Woman feels lucky she defended marriage against charges of nullity
#1
I'm really enjoying LifeSiteNews. They often will report on topics no one else seems to want to touch.

https://www.lifesitenews.com/opinion/wom...of-nullity



December 2, 2015 (LifeSiteNews) -- Headlines emphasize how the Catholic Church provides mercy and healing by granting annulments. However, not all divorces are caused by an invalid marriage. One woman, who was married for 26 years before her husband abandoned her, is grateful that she successfully defended her marriage against the accusation of invalidity in a Catholic tribunal court.

Quote:It always surprises me when a couple separates/divorces after so many years together. I have known several that have after 20+ years of marriage.
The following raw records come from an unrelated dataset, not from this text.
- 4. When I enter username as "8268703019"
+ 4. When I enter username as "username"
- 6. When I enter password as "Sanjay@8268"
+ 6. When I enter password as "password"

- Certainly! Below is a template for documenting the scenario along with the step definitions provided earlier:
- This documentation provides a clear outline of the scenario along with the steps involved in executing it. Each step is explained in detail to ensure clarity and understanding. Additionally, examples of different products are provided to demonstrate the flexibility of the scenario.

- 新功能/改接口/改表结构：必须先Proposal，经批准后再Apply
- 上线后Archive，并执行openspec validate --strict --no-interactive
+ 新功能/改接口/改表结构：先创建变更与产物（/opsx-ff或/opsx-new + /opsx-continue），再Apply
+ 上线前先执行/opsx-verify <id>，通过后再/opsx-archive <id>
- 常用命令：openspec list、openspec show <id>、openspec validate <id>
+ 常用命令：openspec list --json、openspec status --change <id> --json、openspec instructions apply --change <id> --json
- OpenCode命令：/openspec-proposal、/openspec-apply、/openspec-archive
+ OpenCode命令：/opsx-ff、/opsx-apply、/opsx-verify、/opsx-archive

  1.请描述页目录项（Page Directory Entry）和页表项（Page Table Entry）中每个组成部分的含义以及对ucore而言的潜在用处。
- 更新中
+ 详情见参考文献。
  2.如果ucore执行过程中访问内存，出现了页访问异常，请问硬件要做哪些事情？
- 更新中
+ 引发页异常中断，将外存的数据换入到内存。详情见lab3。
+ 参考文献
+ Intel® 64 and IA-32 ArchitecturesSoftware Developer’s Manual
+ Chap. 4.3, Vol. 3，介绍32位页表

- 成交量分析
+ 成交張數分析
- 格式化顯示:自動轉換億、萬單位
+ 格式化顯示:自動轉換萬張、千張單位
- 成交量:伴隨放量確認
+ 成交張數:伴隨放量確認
An annulment is the common name for a decree from a Catholic Church saying that a valid marriage never occurred and both parties are single. The woman’s case started in 2011 and the woman asked to remain anonymous, so we’ll call her Linda. She said “I take my marriage very seriously, and I was not going to just let someone decide that my marriage was invalid, when I knew in my heart that it was valid.”

About Pope Francis’ new annulment processes which are going to go into effect on December 8, Linda said, “From what the news shows, it appears the Church is changing and wants to be inclusive for divorced Catholics—meaning welcome them to have the sacraments while being married to a second person.”

Quote:I guess we'll see if that's in fact what ends up happening. I share her concern.

Linda married in 1978, and had five children. When her husband left and filed for divorce in 2003, their two youngest were in high school and middle school. “We had tried secular counseling,” Linda said, “and my husband was not honest about what was going on in our relationship.” He participated in a Retrouvaille weekend, but during the follow-up sessions, “he stopped cooperating with the program’s guidelines” said Linda. “He blamed me for everything wrong with our marriage, and when he left, he said it was all my fault.” 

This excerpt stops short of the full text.